BRIEF >>
Retype each record exactly; no pictures.

### RECORD EXTRACTS ###

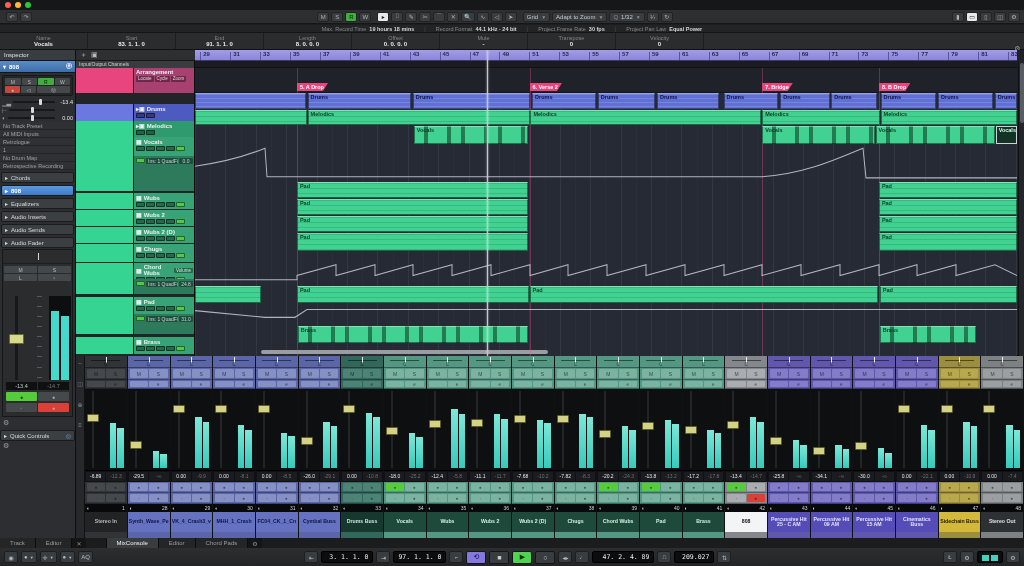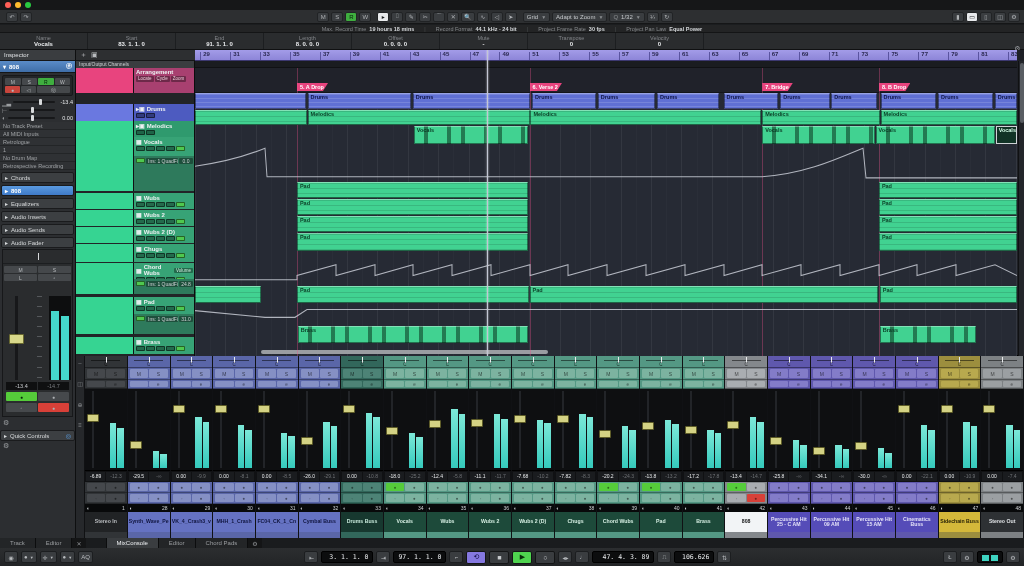--- a/index.html
+++ b/index.html
@@ -1651,7 +1651,7 @@
     <div class="tr-btn">○</div>
     <div class="tr-ico">◂▸</div>
     <div class="tr-ico">♩</div>
-    <div class="tr-disp" style="min-width:62px">47. 4. 3. 89</div>
+    <div class="tr-disp" style="min-width:62px">47. 2. 4. 89</div>
     <div class="tr-ico">⎍</div>
     <div class="tr-disp" style="min-width:40px">106.626</div>
     <div class="tr-ico">⇅</div>

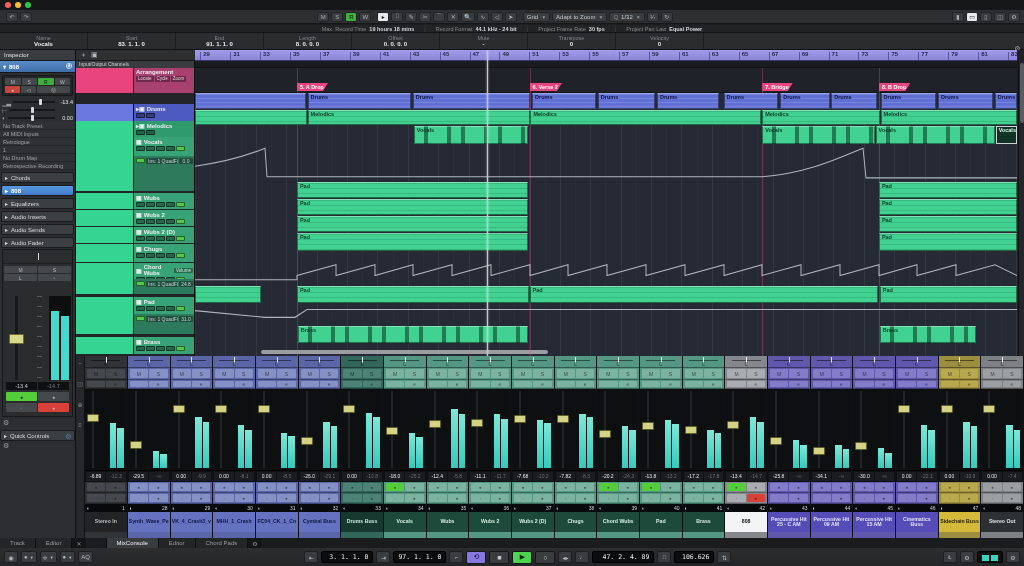--- a/index.html
+++ b/index.html
@@ -1653,7 +1653,7 @@
     <div class="tr-ico">♩</div>
     <div class="tr-disp" style="min-width:62px">47. 2. 4. 89</div>
     <div class="tr-ico">⎍</div>
-    <div class="tr-disp" style="min-width:40px">106.626</div>
+    <div class="tr-disp" style="min-width:40px">209.027</div>
     <div class="tr-ico">⇅</div>
     <div class="spacer"></div>
     <div class="tr-ico">Ł</div>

###

TASK OUTPUT >>
--- a/index.html
+++ b/index.html
@@ -1651,7 +1651,7 @@
     <div class="tr-btn">○</div>
     <div class="tr-ico">◂▸</div>
     <div class="tr-ico">♩</div>
-    <div class="tr-disp" style="min-width:62px">47. 4. 3. 89</div>
+    <div class="tr-disp" style="min-width:62px">47. 2. 4. 89</div>
     <div class="tr-ico">⎍</div>
     <div class="tr-disp" style="min-width:40px">106.626</div>
     <div class="tr-ico">⇅</div>

--- a/index.html
+++ b/index.html
@@ -1653,7 +1653,7 @@
     <div class="tr-ico">♩</div>
     <div class="tr-disp" style="min-width:62px">47. 2. 4. 89</div>
     <div class="tr-ico">⎍</div>
-    <div class="tr-disp" style="min-width:40px">106.626</div>
+    <div class="tr-disp" style="min-width:40px">209.027</div>
     <div class="tr-ico">⇅</div>
     <div class="spacer"></div>
     <div class="tr-ico">Ł</div>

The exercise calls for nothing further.